Richard B. Freeman holds the Herbert Ascherman Chair in Economics at Harvard University. He is a Research Associate at the NBER, and is currently serving as Faculty co-Director of the Labor and Worklife Program at the Harvard Law School, and is Co-Director of the Harvard Center for Green Buildings and Cities.
Professor Freeman is a Fellow of the American Academy of Arts and Science and the AAAS (American Association for the Advancement of Science).

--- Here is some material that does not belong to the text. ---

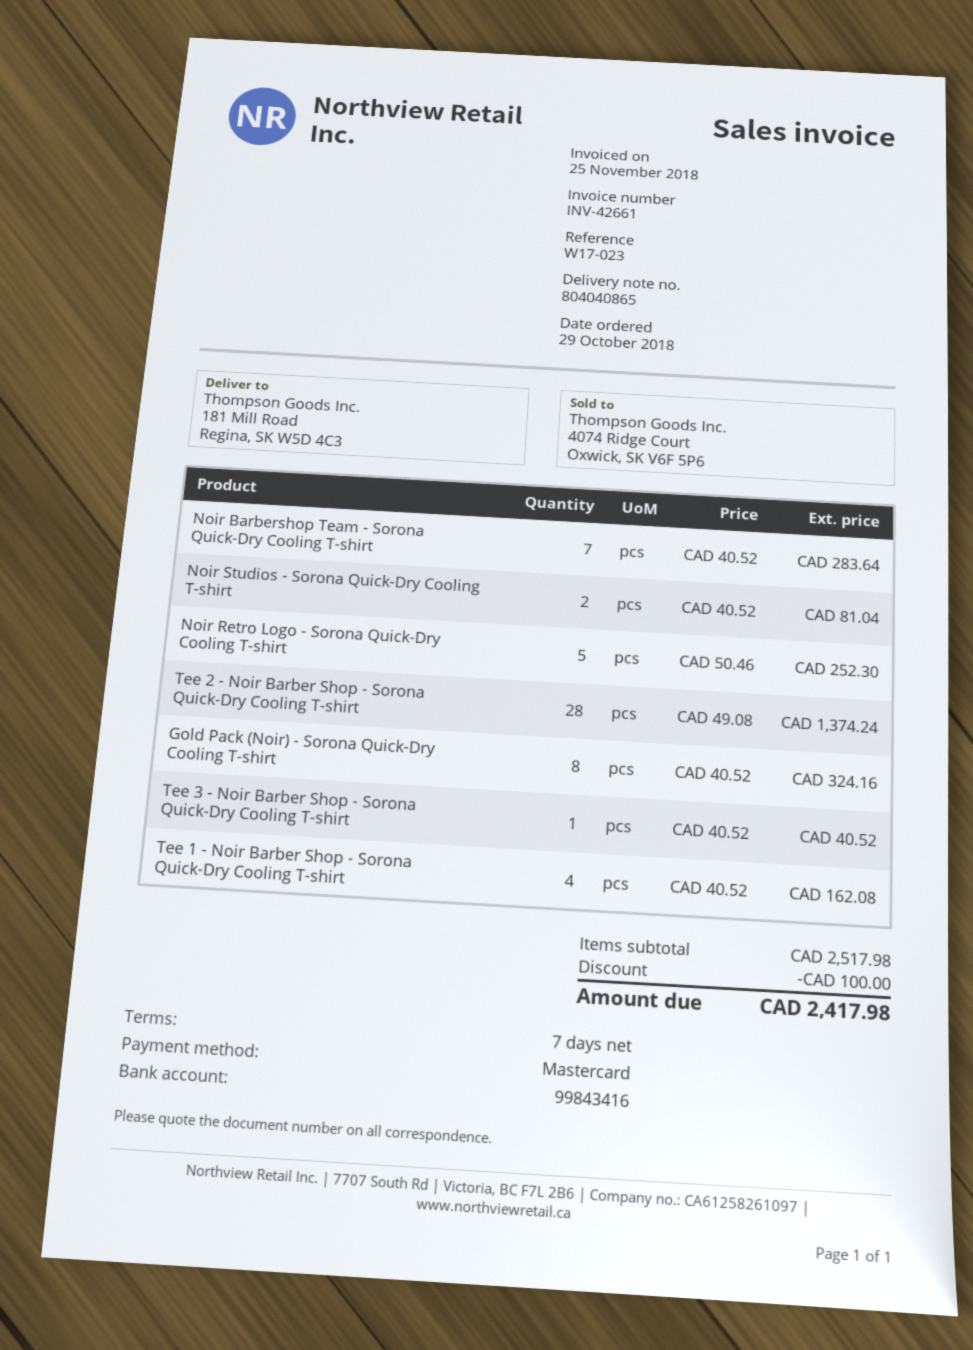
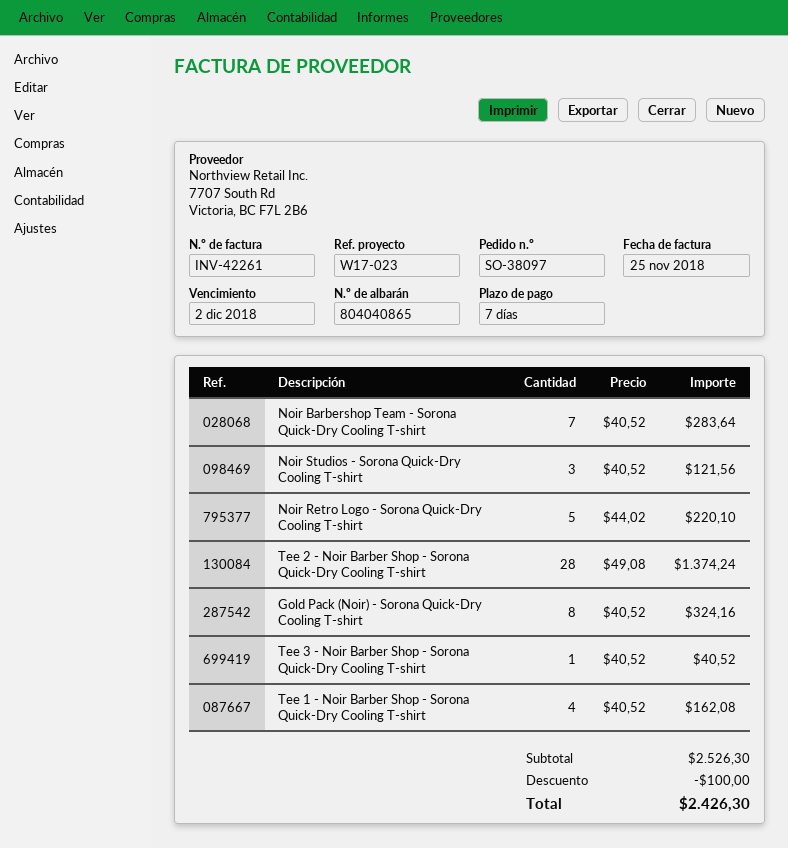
invoice number: INV-42661 -> INV-42261
Noir Studios - Sorona Quick-Dry Cooling T-shirt: 2 x 40.52 = 81.04 -> 3 x 40.52 = 121.56
Noir Retro Logo - Sorona Quick-Dry Cooling T-shirt: 5 x 50.46 = 252.30 -> 5 x 44.02 = 220.10
subtotal: 2517.98 -> 2526.30
total: 2417.98 -> 2426.30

He is currently serving on the AAAS Initiative for Science and Technology. He has served or is serving on 12 Panels and Boards of the U.S. National Academy of Science, including The NAS Panel to Evaluate the National Center for Science and Engineering Statistics Approach to Measuring the Science and Engineering Workforce, The Board of Higher Education and Workforce (BHEW), The Committee on Understanding the Engineering Education-Workforce Continuum (NAE), The Committee on Assuring a Future U.S.-based Nuclear Chemistry Expertise, The Committee on National Statistics Panel on Developing Science, Technology and Innovation Indicators for the Future, The Committee on Capitalizing on the Diversity of the Science and Engineering Workforce in Industry, The Committee on National Needs for Biomedical and Behavioral Scientists, The Committee on Demographic and Economic Impacts of Immigration, and the joint NAS, NAE and IM study on Policy Implications of International Graduate Students and Postdoctoral Scholars in the U.S. United States.

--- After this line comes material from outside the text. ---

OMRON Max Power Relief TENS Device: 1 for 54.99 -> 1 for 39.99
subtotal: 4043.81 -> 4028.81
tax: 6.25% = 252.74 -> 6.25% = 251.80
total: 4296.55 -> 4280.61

Freeman received the Mincer Lifetime Achievement Prize from the Society of Labor Economics in 2006. In 2007 he was awarded the IZA Prize in Labor Economics. In 2011 he was appointed Frances Perkins Fellow of the American Academy of Political and Social Science. In 2016 he received the Global Equity Organization (GEO) Judges Award, honoring exceptional contribution towards the promotion of of global employee share ownership. Also in 2016, he was named a Distinguished Fellow of the American Economic Association; the award citation describes Richard as “an enormously innovative labor economist who has made pioneering contributions to virtually every aspect of the field.”
Professor Freeman’s research interests include the job market for scientists and engineers; the transformation of scientific ideas into innovations, Chinese and Korean labor markets; the effects of AI and robots on the job market; and forms of labor market representation and employee ownership.